Directions: Copy, from the entries below, each line in which the string "bottom" appears.
»»
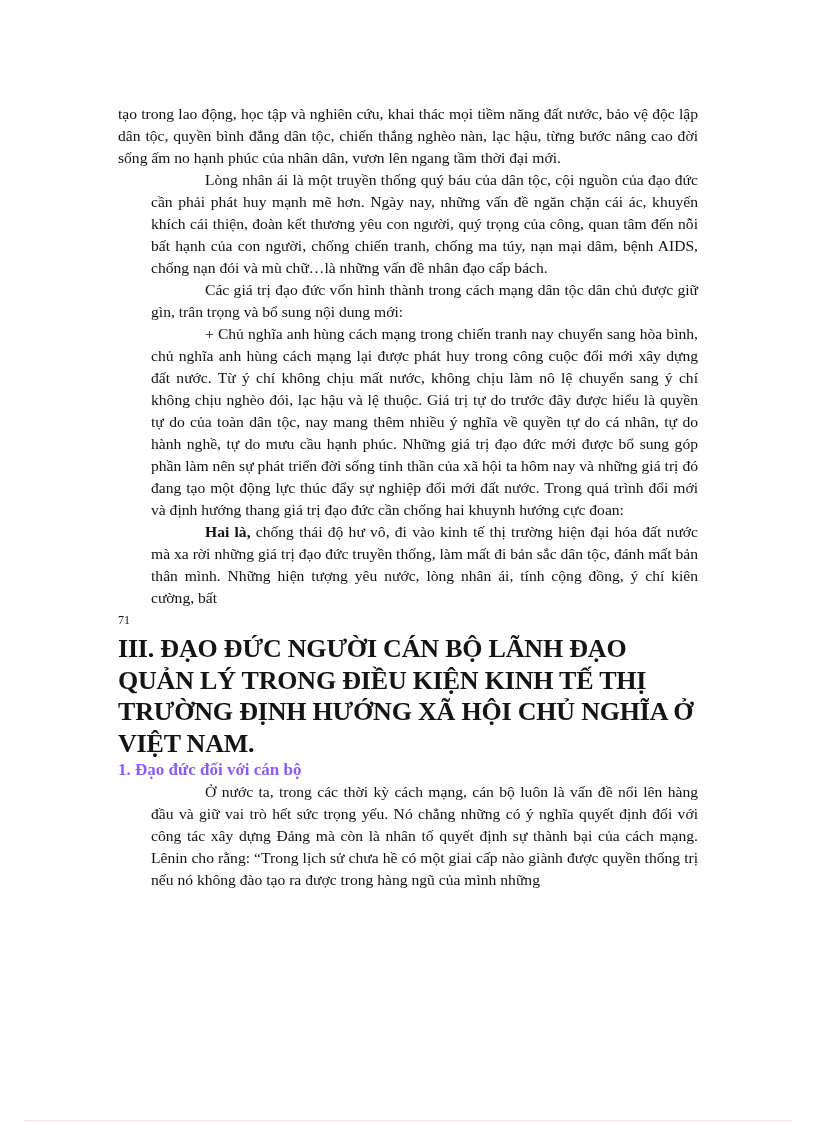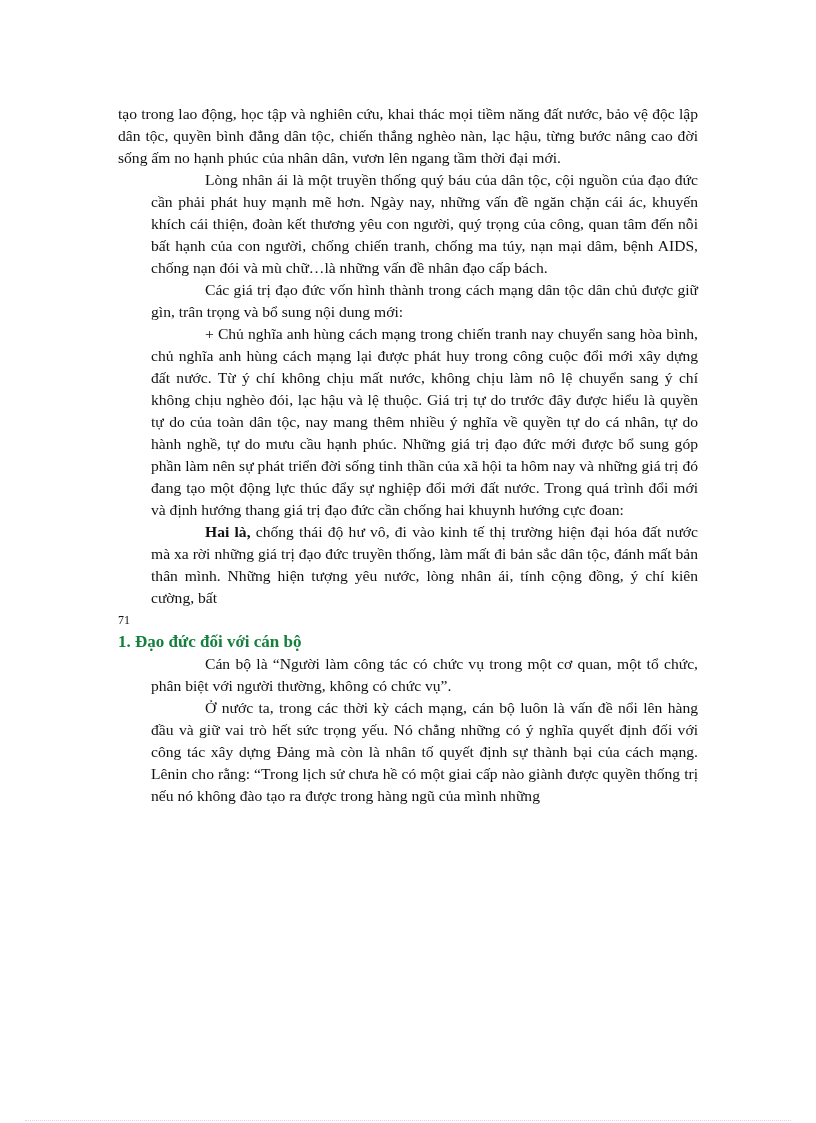--- a/index.html
+++ b/index.html
@@ -48,21 +48,21 @@
     margin: 2px 0 0 0;
     letter-spacing: -0.2px;
     color: #141414;
   }
   .sub-heading {
     font-family: "Liberation Serif", "DejaVu Serif", serif;
     font-weight: bold;
     font-size: 17px;
     line-height: 22px;
     margin: 0;
-    color: #15803d;
+    color: #8b5cf6;
   }
   .bottom-rule {
     position: absolute;
     left: 25px;
     right: 25px;
     top: 1120px;
     height: 0;
     border-top: 1px dotted #f1c8f1;
   }
 </style>
@@ -78,22 +78,22 @@
   <p class="p indent">Các giá trị đạo đức vốn hình thành trong cách mạng dân tộc dân chủ được giữ gìn, trân trọng và bổ sung nội dung mới:</p>
 
   <p class="p indent">+ Chủ nghĩa anh hùng cách mạng trong chiến tranh nay chuyển sang hòa bình, chủ nghĩa anh hùng cách mạng lại được phát huy trong công cuộc đổi mới xây dựng đất nước. Từ ý chí không chịu mất nước, không chịu làm nô lệ chuyển sang ý chí không chịu nghèo đói, lạc hậu và lệ thuộc. Giá trị tự do trước đây được hiểu là quyền tự do của toàn dân tộc, nay mang thêm nhiều ý nghĩa về quyền tự do cá nhân, tự do hành nghề, tự do mưu cầu hạnh phúc. Những giá trị đạo đức mới được bổ sung góp phần làm nên sự phát triển đời sống tinh thần của xã hội ta hôm nay và những giá trị đó đang tạo một động lực thúc đẩy sự nghiệp đổi mới đất nước. Trong quá trình đổi mới và định hướng thang giá trị đạo đức cần chống hai khuynh hướng cực đoan:</p>
 
 
   <p class="p indent" style="text-align-last:left;"><b>Hai là,</b><span> chống thái độ hư vô, đi vào kinh tế thị trường hiện đại hóa đất nước mà xa rời những giá trị đạo đức truyền thống, làm mất đi bản sắc dân tộc, đánh mất bản thân mình. Những hiện tượng yêu nước, lòng nhân ái, tính cộng đồng, ý chí kiên cường, bất</span></p>
 
   <p class="page-number">71</p>
 
 
+  <h2 class="section-heading">III. ĐẠO ĐỨC NGƯỜI CÁN BỘ LÃNH ĐẠO QUẢN LÝ TRONG ĐIỀU KIỆN KINH TẾ THỊ TRƯỜNG ĐỊNH HƯỚNG XÃ HỘI CHỦ NGHĨA Ở VIỆT NAM.</h2>
 
   <h3 class="sub-heading">1. Đạo đức đối với cán bộ</h3>
 
-  <p class="p indent">Cán bộ là “Người làm công tác có chức vụ trong một cơ quan, một tổ chức, phân biệt với người thường, không có chức vụ”.</p>
 
   <p class="p indent">Ở nước ta, trong các thời kỳ cách mạng, cán bộ luôn là vấn đề nổi lên hàng đầu và giữ vai trò hết sức trọng yếu. Nó chẳng những có ý nghĩa quyết định đối với công tác xây dựng Đảng mà còn là nhân tố quyết định sự thành bại của cách mạng. Lênin cho rằng: “Trong lịch sử chưa hề có một giai cấp nào giành được quyền thống trị nếu nó không đào tạo ra được trong hàng ngũ của mình những</p>
 
 </div>
 
 <div class="bottom-rule"></div>
 
 </body></html>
««
Output for this task:
   .bottom-rule {
 <div class="bottom-rule"></div>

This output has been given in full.